**Available records**
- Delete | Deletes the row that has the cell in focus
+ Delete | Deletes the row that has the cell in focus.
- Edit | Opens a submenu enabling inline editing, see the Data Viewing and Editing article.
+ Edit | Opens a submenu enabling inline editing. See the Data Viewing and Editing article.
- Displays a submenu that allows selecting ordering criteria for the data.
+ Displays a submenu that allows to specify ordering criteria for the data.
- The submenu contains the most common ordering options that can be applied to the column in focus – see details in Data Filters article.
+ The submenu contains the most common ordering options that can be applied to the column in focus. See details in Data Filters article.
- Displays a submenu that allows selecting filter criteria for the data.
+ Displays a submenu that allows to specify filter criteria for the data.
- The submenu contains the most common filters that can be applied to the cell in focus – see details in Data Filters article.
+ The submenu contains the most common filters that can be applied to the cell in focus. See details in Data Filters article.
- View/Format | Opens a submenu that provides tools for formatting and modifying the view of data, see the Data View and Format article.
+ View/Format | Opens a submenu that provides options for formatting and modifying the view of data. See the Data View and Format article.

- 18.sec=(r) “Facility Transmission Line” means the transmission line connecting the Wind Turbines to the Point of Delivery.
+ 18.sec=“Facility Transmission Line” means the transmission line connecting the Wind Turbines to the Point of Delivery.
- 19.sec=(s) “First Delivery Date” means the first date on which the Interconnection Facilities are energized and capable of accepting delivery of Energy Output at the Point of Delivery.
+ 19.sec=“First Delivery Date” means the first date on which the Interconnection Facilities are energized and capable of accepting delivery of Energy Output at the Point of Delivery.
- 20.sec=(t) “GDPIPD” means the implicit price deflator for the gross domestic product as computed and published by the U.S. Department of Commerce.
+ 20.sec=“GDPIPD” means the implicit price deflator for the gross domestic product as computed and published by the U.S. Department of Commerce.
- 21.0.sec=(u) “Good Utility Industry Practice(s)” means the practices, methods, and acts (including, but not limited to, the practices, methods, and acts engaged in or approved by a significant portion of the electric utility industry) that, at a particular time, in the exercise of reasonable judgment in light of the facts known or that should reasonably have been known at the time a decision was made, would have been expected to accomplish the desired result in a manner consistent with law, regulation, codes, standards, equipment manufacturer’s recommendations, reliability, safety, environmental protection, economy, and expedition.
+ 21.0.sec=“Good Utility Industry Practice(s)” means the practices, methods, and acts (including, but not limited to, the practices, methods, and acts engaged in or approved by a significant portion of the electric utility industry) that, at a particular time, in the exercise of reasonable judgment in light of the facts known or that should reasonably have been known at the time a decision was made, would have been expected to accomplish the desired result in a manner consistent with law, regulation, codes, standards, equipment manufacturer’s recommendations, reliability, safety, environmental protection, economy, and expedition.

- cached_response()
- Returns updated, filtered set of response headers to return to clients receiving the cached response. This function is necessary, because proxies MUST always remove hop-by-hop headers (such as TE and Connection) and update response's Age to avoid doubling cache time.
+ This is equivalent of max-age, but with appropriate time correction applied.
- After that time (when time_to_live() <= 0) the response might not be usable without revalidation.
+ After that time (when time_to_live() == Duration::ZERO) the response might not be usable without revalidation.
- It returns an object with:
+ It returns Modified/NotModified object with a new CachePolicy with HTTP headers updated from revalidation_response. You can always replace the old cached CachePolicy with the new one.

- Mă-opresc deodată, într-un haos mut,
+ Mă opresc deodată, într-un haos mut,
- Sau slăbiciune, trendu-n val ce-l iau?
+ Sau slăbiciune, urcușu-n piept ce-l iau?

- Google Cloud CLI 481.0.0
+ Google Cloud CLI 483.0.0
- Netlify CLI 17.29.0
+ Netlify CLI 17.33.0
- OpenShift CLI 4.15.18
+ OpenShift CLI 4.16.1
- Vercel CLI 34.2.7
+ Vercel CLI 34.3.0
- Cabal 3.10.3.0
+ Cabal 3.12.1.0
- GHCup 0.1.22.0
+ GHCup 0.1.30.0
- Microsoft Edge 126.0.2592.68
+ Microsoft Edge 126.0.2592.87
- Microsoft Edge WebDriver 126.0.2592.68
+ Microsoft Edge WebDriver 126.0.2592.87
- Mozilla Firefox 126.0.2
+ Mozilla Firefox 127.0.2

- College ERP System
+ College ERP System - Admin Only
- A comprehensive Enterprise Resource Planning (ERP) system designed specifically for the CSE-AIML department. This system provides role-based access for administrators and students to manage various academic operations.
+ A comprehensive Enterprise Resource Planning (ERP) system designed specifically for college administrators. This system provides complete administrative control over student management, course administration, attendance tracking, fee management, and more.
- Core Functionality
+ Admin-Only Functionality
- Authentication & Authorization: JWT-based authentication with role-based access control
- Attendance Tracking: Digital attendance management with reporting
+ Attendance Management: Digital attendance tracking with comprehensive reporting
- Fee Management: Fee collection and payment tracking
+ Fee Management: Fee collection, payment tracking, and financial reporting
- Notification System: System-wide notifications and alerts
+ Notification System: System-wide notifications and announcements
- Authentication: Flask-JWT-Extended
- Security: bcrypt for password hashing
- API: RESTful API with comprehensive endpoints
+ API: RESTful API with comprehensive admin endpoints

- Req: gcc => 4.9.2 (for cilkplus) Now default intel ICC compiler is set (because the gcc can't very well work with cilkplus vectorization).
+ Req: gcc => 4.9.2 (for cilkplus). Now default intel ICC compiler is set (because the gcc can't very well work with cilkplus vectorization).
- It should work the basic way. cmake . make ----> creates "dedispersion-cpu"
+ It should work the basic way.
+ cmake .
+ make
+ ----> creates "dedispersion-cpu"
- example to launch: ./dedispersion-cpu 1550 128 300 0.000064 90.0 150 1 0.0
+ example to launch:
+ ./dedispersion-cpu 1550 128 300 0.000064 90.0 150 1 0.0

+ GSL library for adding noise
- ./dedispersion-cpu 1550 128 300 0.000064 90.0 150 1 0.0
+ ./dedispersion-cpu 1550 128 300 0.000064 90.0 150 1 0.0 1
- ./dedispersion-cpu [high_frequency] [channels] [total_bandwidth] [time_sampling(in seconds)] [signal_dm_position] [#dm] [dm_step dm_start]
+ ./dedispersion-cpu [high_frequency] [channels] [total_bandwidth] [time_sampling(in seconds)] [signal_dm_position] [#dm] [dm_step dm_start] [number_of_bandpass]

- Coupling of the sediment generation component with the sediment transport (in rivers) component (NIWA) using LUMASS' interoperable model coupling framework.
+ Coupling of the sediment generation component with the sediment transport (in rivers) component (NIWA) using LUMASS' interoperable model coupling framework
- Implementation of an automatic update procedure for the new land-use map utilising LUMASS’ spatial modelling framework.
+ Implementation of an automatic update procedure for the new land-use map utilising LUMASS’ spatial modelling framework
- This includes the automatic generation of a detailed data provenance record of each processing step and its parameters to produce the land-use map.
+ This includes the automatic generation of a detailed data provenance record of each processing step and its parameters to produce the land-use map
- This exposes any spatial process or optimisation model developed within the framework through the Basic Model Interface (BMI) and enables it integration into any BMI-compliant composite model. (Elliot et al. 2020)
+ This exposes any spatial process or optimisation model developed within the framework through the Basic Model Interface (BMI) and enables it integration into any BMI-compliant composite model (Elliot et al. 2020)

**What to work on**
From the very first line of the records down to the line with "- View/Format |", please write out each line exactly, including both ends and no other lines.

**The completed task**
- Delete | Deletes the row that has the cell in focus
+ Delete | Deletes the row that has the cell in focus.
- Edit | Opens a submenu enabling inline editing, see the Data Viewing and Editing article.
+ Edit | Opens a submenu enabling inline editing. See the Data Viewing and Editing article.
- Displays a submenu that allows selecting ordering criteria for the data.
+ Displays a submenu that allows to specify ordering criteria for the data.
- The submenu contains the most common ordering options that can be applied to the column in focus – see details in Data Filters article.
+ The submenu contains the most common ordering options that can be applied to the column in focus. See details in Data Filters article.
- Displays a submenu that allows selecting filter criteria for the data.
+ Displays a submenu that allows to specify filter criteria for the data.
- The submenu contains the most common filters that can be applied to the cell in focus – see details in Data Filters article.
+ The submenu contains the most common filters that can be applied to the cell in focus. See details in Data Filters article.
- View/Format | Opens a submenu that provides tools for formatting and modifying the view of data, see the Data View and Format article.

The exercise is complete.